In fact, he mentioned that he was most impressed by the ‘roll-up your sleeves and get the job done’ attitude of all staff members. “My team showed great character during our most difficult times. Our HR manager and I were handing out food parcels. Many staff members were cutting lawns, cleaning pools, sweeping leaves, and cleaning windows to ensure that we maintained our hotel standards even during the lockdown.”
“We had accountants cleaning hotel rooms, waiters making beds, and receptionists helping with room service. With a smaller staff complement, everybody banded together to get things done. There was a real spirit of working together. We really are one big family, and I think that’s been our success.”
“Just like the rest of South Africa and the world, our business has experienced loss, and our people are hurting. But our aim is to help them get better. It comes back to my permanent message that we are a family, and those values drive our culture. As long as you respect those values, you’re welcome to be part of the family.”
A culture of resilience
Burley, who has been living in South Africa since 2004, makes sure to acknowledge the history of the country and just how far we have come. “One thing that never ceases to amaze me is just how resilient South Africans are. There have been tough times for everybody, and I think the great thing about this country is we come together, and we fix problems.”
He also mentions how the recent looting in KwaZulu-Natal and Gauteng brought communities together. “It was positive to see security guards, residents and taxi drivers coming together to look after the community. It was a time when our rainbow nation was all out on the streets, cleaning up and helping each other move forward. That’s what the spirit of this country is all about.”

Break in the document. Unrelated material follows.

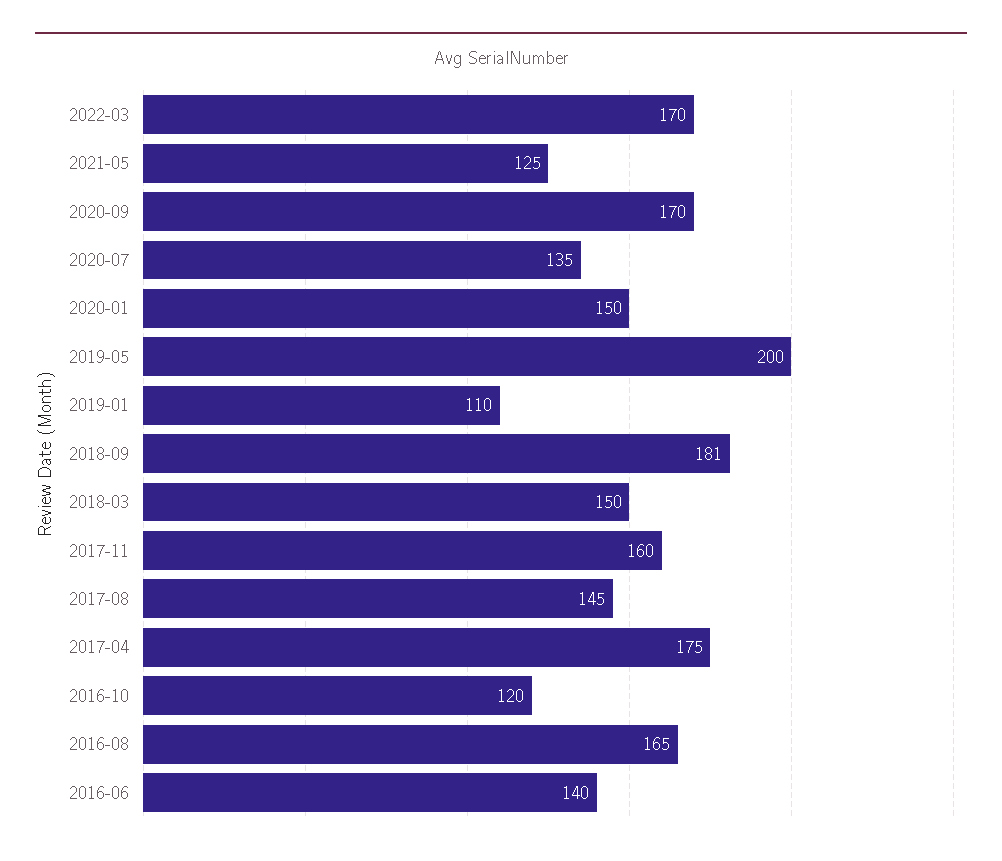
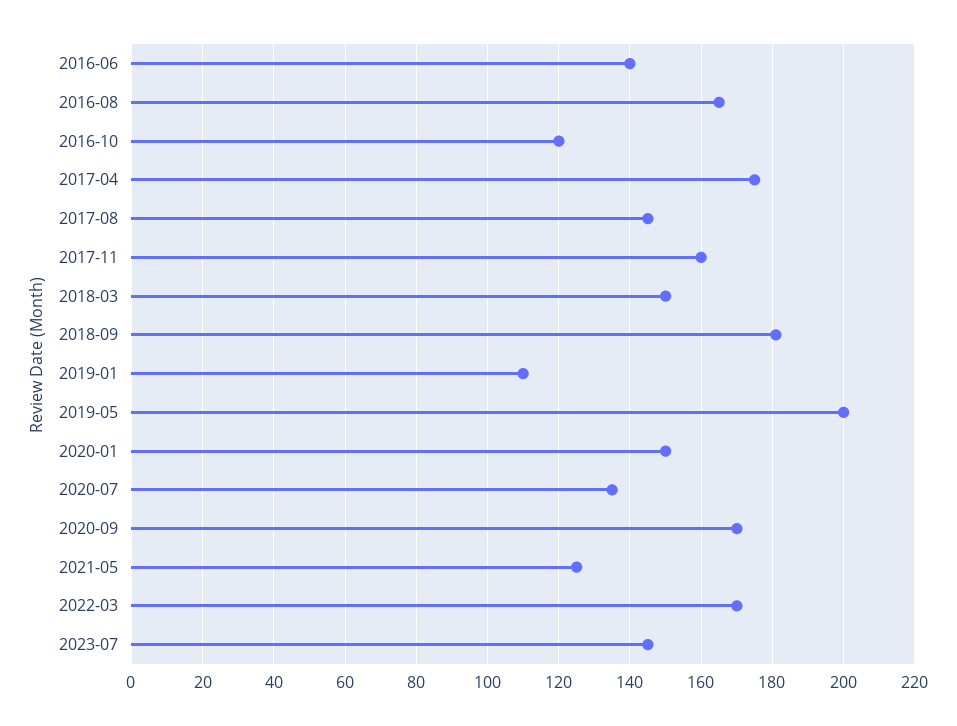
2023-07: none -> 145

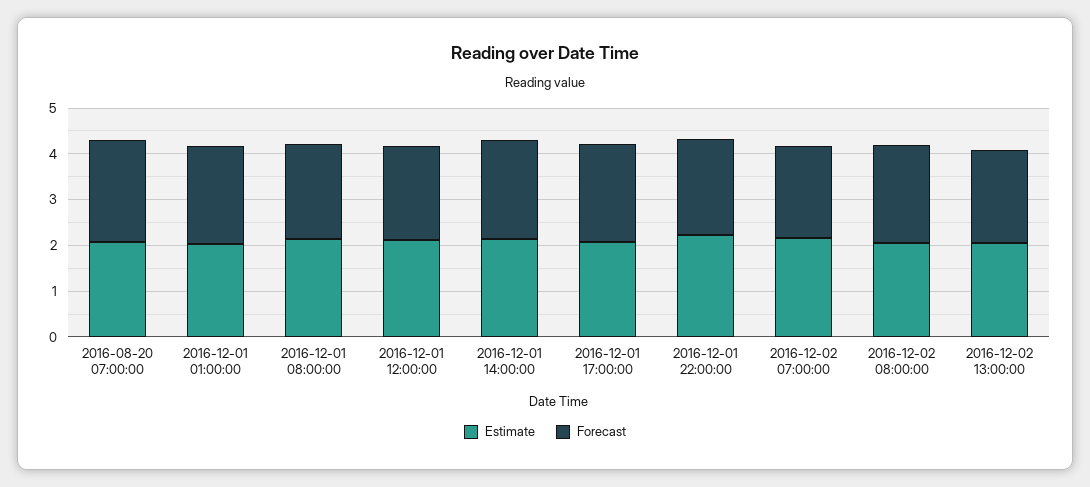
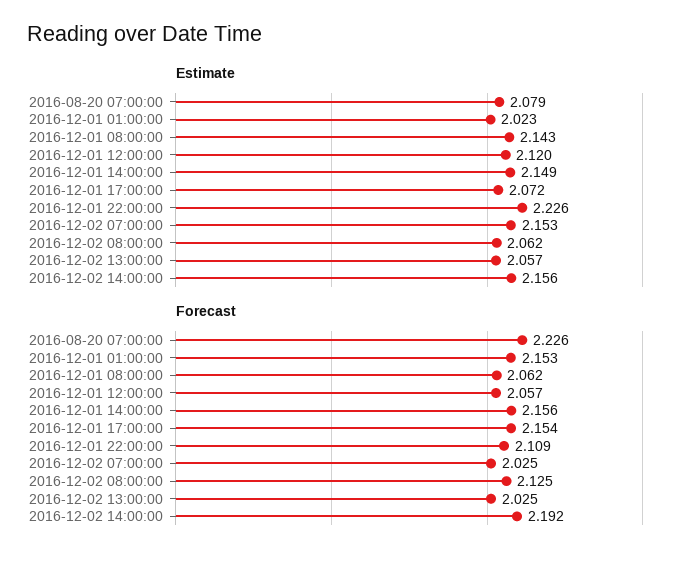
Estimate, 2016-12-02 14:00:00: none -> 2.156
Forecast, 2016-12-02 14:00:00: none -> 2.192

Burley has run the Comrades Marathon a few times and often compares the race to Heritage Day. “You’re at the starting line with 20 000 people from all walks of life. No one cares about the type of job you have. No one asks about your religion. No one looks at the colour of your skin. If somebody falls, we help them up. If somebody needs a drink, we give them water. Much like Heritage Day, it is truly a time when South Africans come together as one.”
He also recalls some of the most inspiring moments in our recent history – the Football World Cup and winning the Rugby World Cup – where people of all ages, races and cultures joined together to celebrate our success. “There’s so much beauty in people just celebrating together.”
“With every country, there are good and bad elements. “In South Africa, our good element is that when we shine, it is just so beautiful,” he concludes.